*** Opening Data provided ***
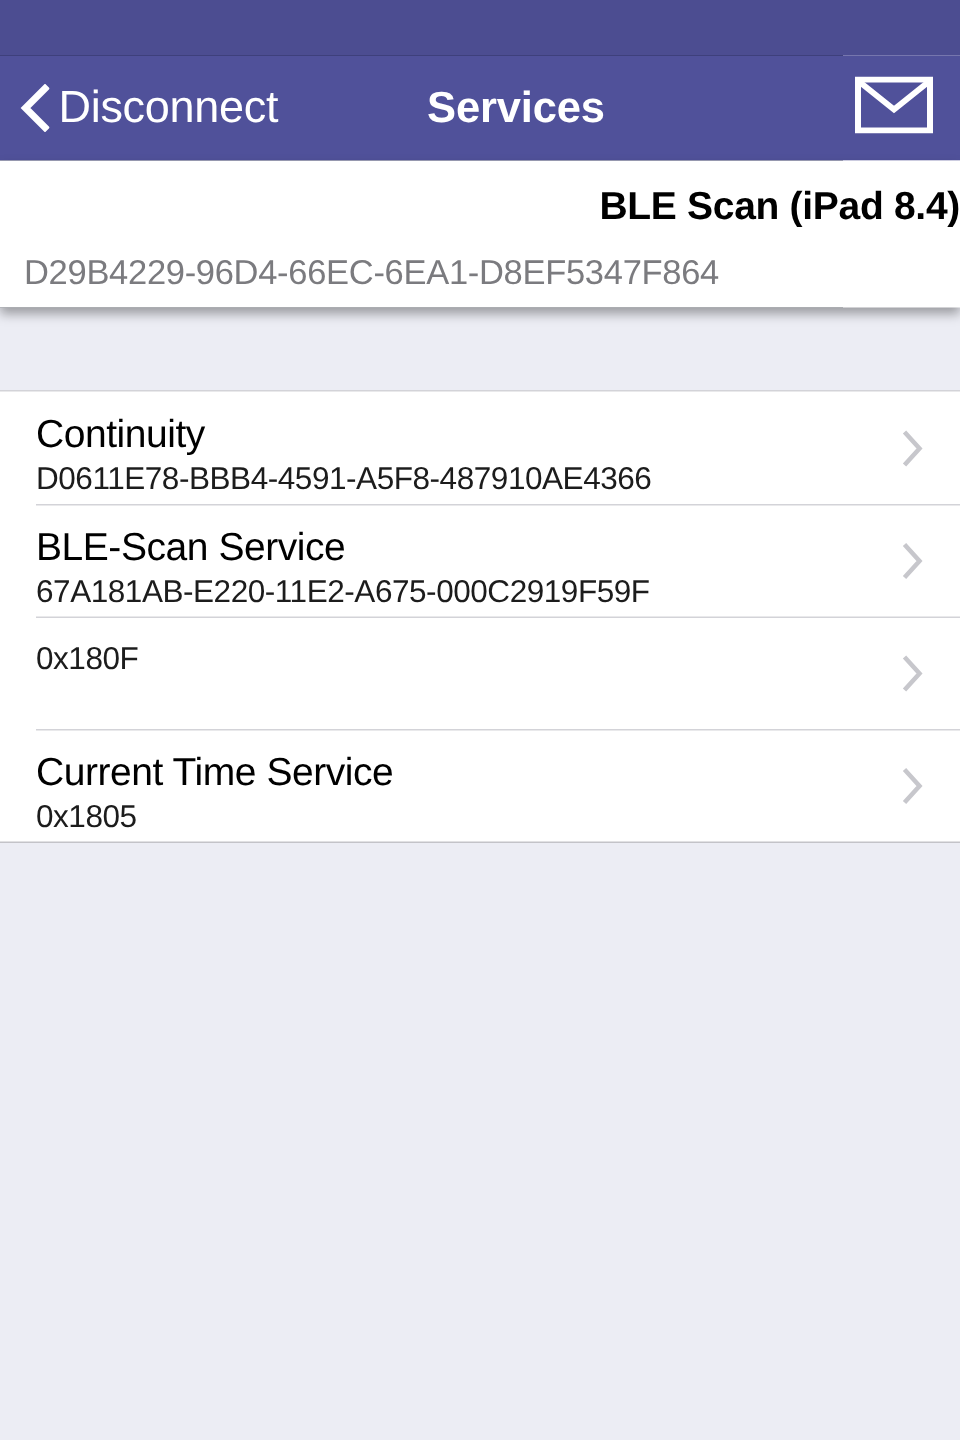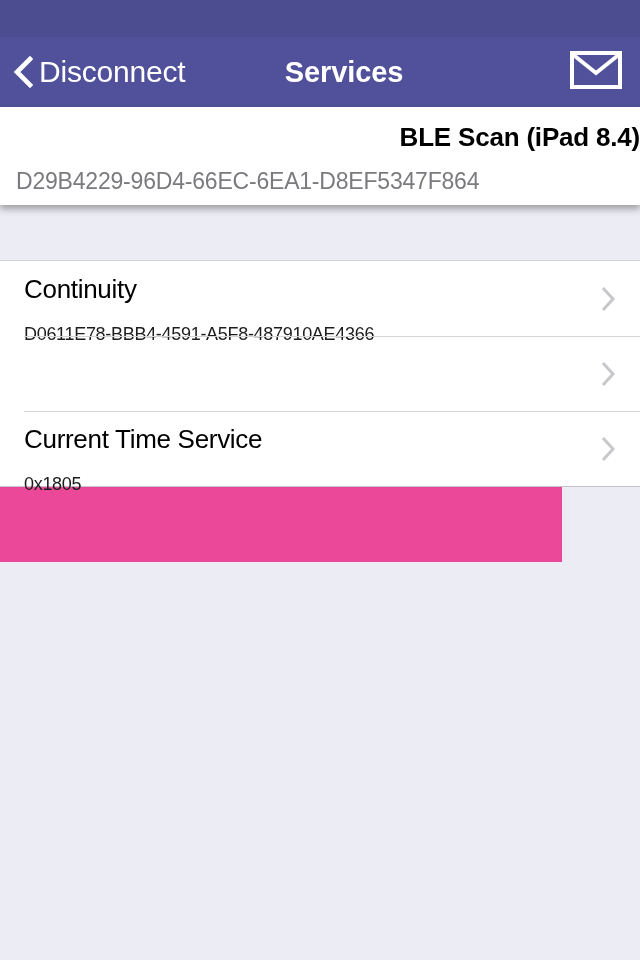--- a/index.html
+++ b/index.html
@@ -19,7 +19,7 @@
     position: relative;
     width: 562px;
     height: 960px;
-    background: #ec4899;
+    background: #0f172a;
   }
 
   

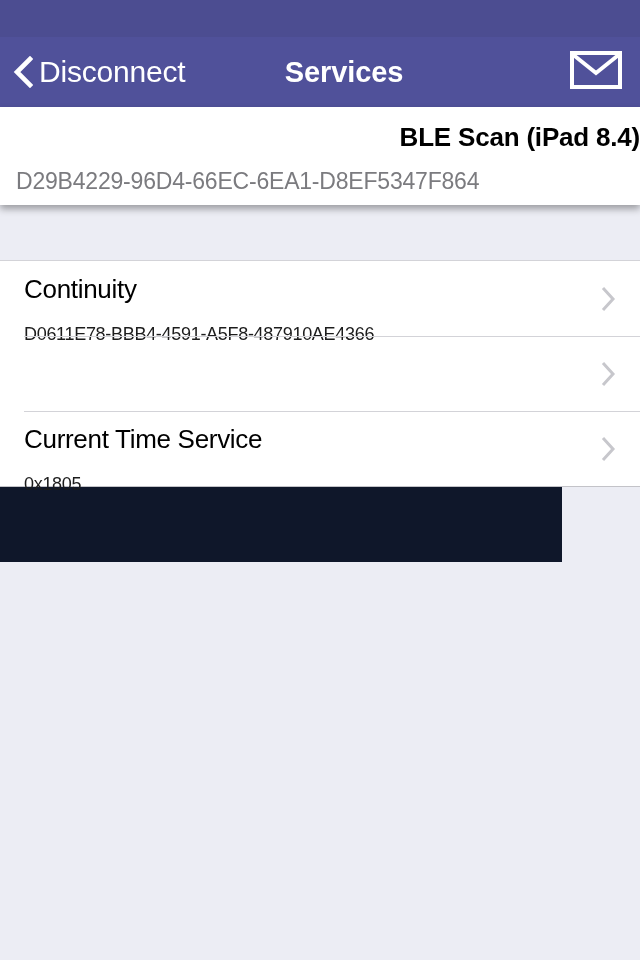--- a/index.html
+++ b/index.html
@@ -164,9 +164,9 @@
     letter-spacing: -0.3px;
   }
   .service-uuid {
-    margin-top: 20px;
+    margin-top: 4px;
     color: #1c1c1c;
-    font-size: 18px;
+    font-size: 21px;
     font-weight: 400;
     line-height: 1.16;
     letter-spacing: -0.3px;

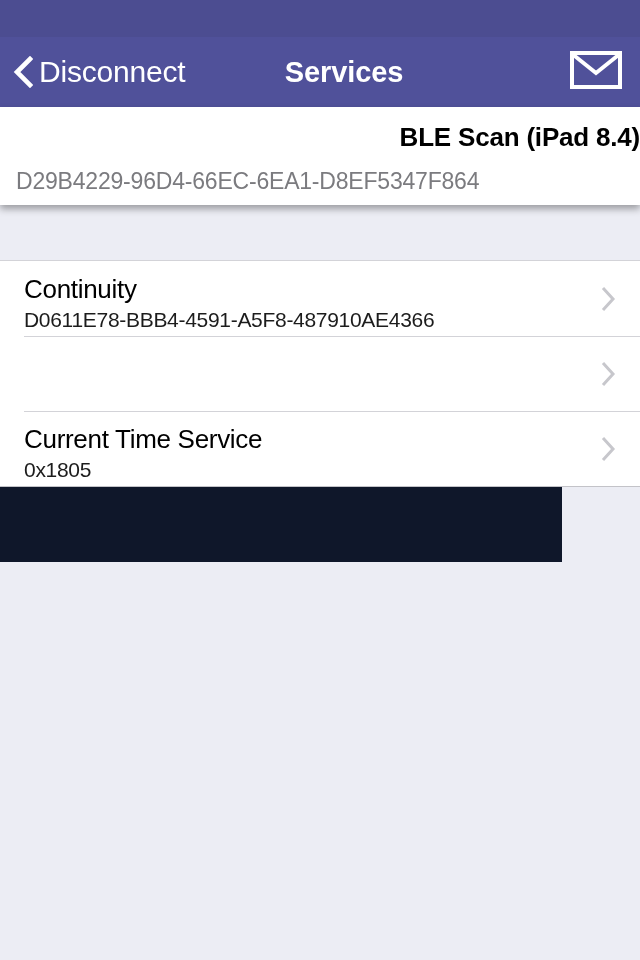--- a/index.html
+++ b/index.html
@@ -239,6 +239,15 @@
       </span>
     </div>
 
+    <div class="service-row">
+      <div class="service-title">BLE-Scan Service</div>
+      <div class="service-uuid">67A181AB-E220-11E2-A675-000C2919F59F</div>
+      <span>
+        <svg class="row-chevron" viewBox="0 0 16 28" aria-hidden="true">
+          <polyline points="3,3 13,14 3,25" fill="none" stroke="#c7c7cc" stroke-width="3" stroke-linecap="butt" stroke-linejoin="miter"></polyline>
+        </svg>
+      </span>
+    </div>
 
     <div class="service-row">
       <span>

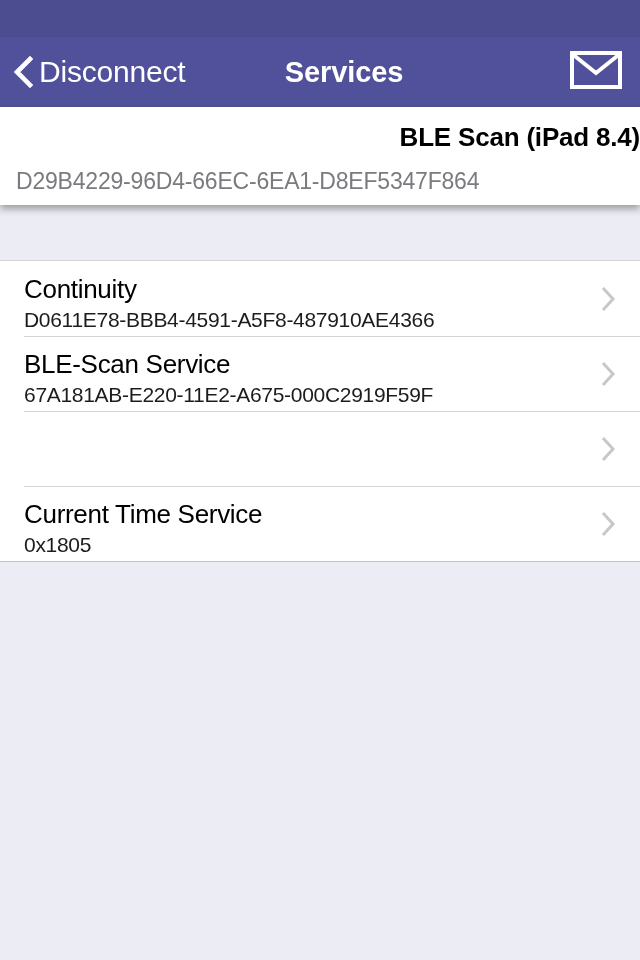--- a/index.html
+++ b/index.html
@@ -250,6 +250,7 @@
     </div>
 
     <div class="service-row">
+      <div class="service-uuid">0x180F</div>
       <span>
         <svg class="row-chevron" viewBox="0 0 16 28" aria-hidden="true">
           <polyline points="3,3 13,14 3,25" fill="none" stroke="#c7c7cc" stroke-width="3" stroke-linecap="butt" stroke-linejoin="miter"></polyline>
*** Closing Data provided ***
| Exercise requirements |
Search the records for the word "font". Copy every line that has it.

| The completed task |
-    font-size: 18px;
+    font-size: 21px;
     font-weight: 400;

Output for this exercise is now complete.